In un brano della sua opera “I doveri”, Cicerone suddivide secondo la tipica mentalità aristocratica romana, i principali mestieri della sua epoca in lavori ignobili oppure degni di un gentiluomo. I primi ad essere passati sotto esame sono coloro che riscuotono le imposte, ritenuti ignobili in quanto sono gravosi per la popolazione:

-A proposito dei mestieri e degli altri mezzi di sostentamento, quali siano da ritenere degni di un gentiluomo e quali debbano essere reputati spregevoli, questa è l’opinione che ci è stata generalmente tramandata.
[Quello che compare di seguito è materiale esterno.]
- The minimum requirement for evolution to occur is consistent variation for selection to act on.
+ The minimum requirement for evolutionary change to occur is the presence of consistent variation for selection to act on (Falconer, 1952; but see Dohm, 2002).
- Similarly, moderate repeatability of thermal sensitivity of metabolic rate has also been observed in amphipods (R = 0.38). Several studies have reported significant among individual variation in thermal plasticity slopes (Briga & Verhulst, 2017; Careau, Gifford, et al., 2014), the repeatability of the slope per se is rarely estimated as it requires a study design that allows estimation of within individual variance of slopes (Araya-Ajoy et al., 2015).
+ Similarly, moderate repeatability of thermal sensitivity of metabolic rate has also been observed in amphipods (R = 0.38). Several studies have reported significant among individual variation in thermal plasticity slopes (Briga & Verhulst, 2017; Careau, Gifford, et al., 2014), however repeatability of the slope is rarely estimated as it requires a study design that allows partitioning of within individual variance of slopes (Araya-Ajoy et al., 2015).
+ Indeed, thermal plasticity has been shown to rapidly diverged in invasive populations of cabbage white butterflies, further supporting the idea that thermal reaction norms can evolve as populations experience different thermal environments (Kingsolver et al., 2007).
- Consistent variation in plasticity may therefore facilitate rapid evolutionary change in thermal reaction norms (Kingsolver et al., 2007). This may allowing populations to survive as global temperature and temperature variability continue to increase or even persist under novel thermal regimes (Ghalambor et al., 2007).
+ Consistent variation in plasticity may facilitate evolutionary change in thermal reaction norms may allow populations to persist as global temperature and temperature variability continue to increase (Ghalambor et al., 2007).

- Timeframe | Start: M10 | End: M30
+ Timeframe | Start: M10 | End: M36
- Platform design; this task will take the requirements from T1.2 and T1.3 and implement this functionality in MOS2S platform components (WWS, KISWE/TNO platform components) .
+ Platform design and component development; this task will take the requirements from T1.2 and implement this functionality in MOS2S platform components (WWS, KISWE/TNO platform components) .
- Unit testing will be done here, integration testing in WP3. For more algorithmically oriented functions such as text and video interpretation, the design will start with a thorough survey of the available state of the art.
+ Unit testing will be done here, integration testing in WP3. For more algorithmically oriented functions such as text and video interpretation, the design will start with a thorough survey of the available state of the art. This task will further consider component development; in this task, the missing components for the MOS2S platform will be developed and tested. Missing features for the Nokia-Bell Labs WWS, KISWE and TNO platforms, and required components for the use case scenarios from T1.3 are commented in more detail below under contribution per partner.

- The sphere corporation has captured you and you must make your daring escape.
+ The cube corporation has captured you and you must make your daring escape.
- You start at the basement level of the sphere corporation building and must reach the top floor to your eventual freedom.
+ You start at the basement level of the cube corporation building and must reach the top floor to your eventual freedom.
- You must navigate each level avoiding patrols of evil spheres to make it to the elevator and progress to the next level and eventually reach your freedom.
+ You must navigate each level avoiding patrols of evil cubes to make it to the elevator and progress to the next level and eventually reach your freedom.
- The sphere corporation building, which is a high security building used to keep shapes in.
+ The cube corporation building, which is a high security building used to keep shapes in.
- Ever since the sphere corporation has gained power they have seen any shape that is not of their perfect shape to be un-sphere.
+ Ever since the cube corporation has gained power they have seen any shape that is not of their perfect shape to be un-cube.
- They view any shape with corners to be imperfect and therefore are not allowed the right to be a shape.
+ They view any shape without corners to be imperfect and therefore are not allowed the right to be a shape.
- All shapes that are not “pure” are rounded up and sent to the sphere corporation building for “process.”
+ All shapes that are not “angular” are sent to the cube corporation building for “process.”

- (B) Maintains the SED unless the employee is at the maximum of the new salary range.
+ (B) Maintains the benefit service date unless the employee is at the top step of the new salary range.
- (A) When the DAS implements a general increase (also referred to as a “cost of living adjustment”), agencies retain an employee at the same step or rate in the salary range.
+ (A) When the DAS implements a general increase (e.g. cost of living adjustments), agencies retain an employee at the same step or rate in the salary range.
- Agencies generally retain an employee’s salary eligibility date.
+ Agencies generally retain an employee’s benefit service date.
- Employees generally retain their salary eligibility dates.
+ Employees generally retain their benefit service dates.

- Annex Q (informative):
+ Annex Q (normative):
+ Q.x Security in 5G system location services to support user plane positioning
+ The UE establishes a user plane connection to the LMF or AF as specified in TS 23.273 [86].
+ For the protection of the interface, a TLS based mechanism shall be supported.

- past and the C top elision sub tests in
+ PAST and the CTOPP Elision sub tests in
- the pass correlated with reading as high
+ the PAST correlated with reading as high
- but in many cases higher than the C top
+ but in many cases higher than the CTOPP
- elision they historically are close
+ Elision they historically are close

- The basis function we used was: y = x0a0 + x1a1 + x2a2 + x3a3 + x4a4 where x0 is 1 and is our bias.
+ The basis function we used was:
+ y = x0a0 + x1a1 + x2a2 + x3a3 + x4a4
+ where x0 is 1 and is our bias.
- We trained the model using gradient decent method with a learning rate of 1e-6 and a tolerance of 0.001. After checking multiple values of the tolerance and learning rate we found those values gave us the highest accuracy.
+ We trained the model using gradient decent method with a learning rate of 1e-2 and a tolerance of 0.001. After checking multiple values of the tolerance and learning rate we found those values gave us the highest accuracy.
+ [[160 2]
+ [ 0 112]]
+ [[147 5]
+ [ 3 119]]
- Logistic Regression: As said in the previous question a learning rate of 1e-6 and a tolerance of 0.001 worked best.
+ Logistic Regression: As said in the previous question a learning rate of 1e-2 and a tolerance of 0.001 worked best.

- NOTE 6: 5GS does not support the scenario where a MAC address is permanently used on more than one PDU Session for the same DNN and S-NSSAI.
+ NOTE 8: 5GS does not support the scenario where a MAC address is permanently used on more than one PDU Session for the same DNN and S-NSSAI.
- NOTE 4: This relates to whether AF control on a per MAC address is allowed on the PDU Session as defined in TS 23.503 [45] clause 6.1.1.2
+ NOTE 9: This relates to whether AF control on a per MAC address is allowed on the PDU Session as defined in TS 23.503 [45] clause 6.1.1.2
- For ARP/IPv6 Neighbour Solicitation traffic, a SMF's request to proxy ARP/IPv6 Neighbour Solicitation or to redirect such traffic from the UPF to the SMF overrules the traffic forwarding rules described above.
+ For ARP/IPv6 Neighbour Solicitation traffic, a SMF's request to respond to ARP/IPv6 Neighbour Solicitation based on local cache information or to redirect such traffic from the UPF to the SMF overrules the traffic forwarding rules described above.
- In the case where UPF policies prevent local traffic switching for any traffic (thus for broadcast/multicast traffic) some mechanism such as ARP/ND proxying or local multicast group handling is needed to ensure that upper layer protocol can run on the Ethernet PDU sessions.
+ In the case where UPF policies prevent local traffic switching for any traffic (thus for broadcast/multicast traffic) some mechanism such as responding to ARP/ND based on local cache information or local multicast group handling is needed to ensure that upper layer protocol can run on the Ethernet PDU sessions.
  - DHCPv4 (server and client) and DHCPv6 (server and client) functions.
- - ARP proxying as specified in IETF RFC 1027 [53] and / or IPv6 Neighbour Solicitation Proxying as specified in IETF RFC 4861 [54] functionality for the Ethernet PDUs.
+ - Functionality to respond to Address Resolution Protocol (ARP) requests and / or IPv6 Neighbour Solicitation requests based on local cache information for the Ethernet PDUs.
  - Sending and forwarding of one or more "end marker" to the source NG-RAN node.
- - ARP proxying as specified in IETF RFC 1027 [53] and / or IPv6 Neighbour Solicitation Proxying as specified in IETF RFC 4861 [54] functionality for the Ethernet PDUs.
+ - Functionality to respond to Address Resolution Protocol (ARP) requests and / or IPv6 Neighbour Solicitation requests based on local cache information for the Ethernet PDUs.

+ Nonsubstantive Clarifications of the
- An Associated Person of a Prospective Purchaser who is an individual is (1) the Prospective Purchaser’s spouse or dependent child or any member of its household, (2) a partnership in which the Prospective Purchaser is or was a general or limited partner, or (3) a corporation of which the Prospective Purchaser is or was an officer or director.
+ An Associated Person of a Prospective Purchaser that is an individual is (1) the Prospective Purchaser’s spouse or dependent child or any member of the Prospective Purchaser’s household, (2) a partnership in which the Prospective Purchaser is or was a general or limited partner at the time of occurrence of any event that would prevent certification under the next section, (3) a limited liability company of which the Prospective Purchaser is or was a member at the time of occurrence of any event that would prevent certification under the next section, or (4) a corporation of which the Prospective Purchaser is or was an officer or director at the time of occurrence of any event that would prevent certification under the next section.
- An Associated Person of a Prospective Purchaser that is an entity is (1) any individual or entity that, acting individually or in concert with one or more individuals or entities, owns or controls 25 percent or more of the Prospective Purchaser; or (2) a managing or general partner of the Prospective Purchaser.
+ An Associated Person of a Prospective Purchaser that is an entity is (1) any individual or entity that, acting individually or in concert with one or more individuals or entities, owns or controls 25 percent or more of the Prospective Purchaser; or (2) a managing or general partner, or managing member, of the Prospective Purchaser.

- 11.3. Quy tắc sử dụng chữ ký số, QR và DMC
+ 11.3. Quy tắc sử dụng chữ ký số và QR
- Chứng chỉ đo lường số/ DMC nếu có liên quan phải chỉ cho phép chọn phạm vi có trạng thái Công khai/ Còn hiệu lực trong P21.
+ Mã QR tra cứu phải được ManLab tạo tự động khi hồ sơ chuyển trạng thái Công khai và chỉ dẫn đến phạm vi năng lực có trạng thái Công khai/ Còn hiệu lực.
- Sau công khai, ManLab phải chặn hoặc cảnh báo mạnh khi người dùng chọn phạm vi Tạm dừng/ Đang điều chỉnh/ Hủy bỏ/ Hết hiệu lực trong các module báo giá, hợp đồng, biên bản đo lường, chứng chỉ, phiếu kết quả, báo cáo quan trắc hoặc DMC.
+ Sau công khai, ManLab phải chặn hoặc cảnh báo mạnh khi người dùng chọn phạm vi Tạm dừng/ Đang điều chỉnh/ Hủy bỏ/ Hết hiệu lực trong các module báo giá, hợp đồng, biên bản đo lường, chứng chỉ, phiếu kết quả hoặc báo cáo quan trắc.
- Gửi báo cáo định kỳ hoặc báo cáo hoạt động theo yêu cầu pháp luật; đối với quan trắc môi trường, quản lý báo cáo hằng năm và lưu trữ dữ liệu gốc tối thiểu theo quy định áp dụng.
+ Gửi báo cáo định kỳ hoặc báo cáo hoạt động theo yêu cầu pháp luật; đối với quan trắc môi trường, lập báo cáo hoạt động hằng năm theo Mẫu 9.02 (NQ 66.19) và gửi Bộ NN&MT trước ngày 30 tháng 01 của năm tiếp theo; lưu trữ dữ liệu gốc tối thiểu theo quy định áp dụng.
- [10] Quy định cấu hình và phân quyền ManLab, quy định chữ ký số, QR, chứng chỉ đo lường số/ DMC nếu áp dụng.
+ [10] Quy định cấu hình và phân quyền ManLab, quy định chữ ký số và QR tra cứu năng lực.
In primo luogo sono da riprovare quei guadagni che suscitano il malanimo della gente, come quelli degli esattori e degli usurai.-

Vengono poi analizzati tutti coloro che sono retribuiti in base allo sforzo che compiono nel loro mestiere (ignobili poiché in stato di semi-schiavitù):

-Sono indegni di un galantuomo e ignobili i redditi di tutti i salariati, che vengono pagati per la loro fatica, non per la loro abilità: in tali attività difatti la mercede è il prezzo della loro servitù.-

Infine, come ultima professione osservata, troviamo i rivenditori cosiddetti “al minuto” (ignobili poiché fraudolenti) e i commercianti (degni dell'ammirazione dell'aristocrazia solo se esercitano la propria professione su larga scala):

-Sono inoltre da considerare triviali coloro che acquistano dai mercanti per rivendere subito al minuto: essi difatti non guadagnano quasi niente se non ricorrono massicciamente alla menzogna; in verità non c’è azione più vergognosa della frode [...]. Il commercio, se è condotto su una piccola scala, è da reputare ignobile, ma, se è molto esteso e all’ingrosso e importa grandi quantità di merce da ogni parte del mondo, rifornendo moltissima gente senza dolo, non è affatto da biasimare. [...] esso sembra dover essere a buon diritto altamente lodato.-

__________ Cicerone, I doveri, I, 150-151 (riportato da Giovanni Geraci, Arnaldo Marcone. “Fonti per la storia romana” con la collaborazione di Alessandro Cristofori e Carla Salvaterra; seconda edizione; Mondadori Università; Milano; 2019).